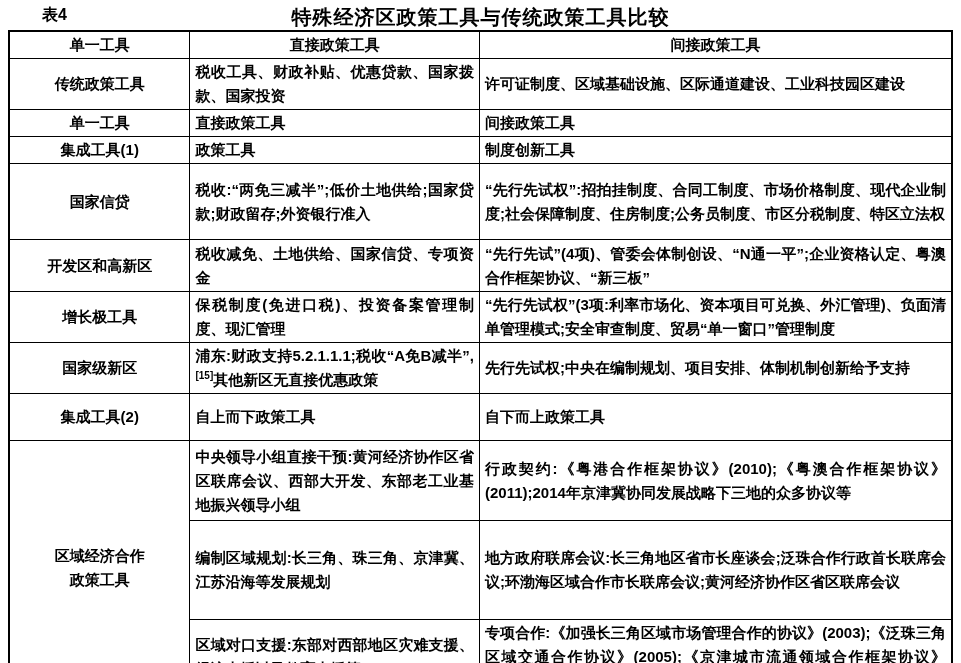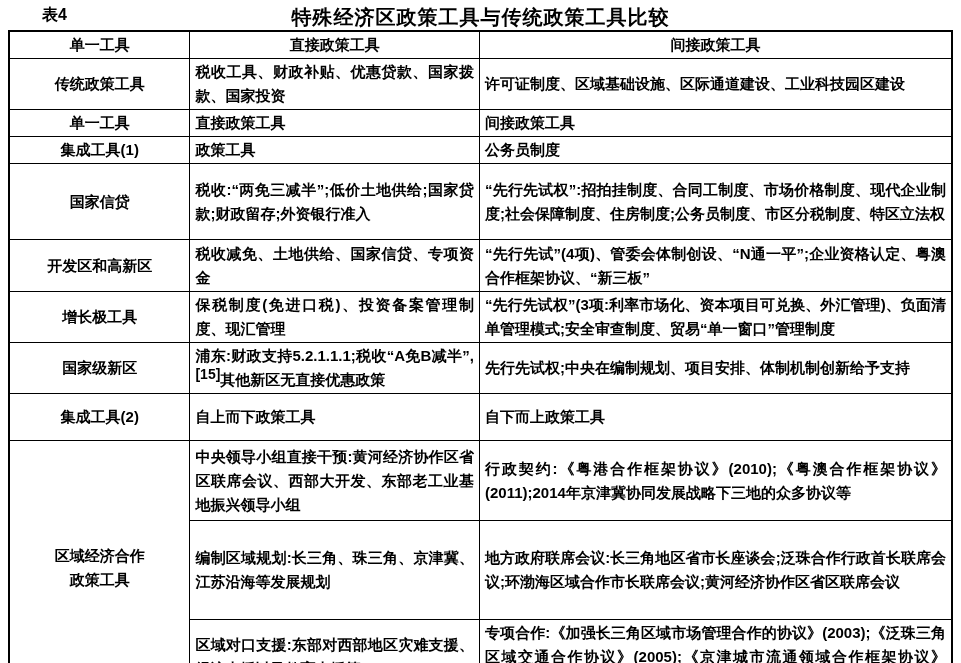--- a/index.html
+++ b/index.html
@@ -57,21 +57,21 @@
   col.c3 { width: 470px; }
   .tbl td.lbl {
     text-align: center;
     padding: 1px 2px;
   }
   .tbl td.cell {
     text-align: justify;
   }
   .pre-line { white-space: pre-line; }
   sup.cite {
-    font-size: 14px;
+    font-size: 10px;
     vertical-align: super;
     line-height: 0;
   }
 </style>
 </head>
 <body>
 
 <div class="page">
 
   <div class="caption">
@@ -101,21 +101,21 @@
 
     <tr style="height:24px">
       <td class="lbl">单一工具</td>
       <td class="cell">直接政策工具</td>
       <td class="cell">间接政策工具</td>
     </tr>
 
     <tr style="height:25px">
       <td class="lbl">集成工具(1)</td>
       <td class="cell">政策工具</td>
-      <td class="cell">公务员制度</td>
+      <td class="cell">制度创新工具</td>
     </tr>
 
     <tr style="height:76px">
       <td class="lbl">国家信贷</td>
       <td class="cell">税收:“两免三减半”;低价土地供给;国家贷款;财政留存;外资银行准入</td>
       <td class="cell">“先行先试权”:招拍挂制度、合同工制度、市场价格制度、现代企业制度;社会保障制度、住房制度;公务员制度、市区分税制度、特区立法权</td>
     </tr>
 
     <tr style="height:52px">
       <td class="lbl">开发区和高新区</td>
· · · ·
# TASK
When a line of the entries above contains the word "align", include it in a tally, then give that tally alone.

# RESPONSE BOX
3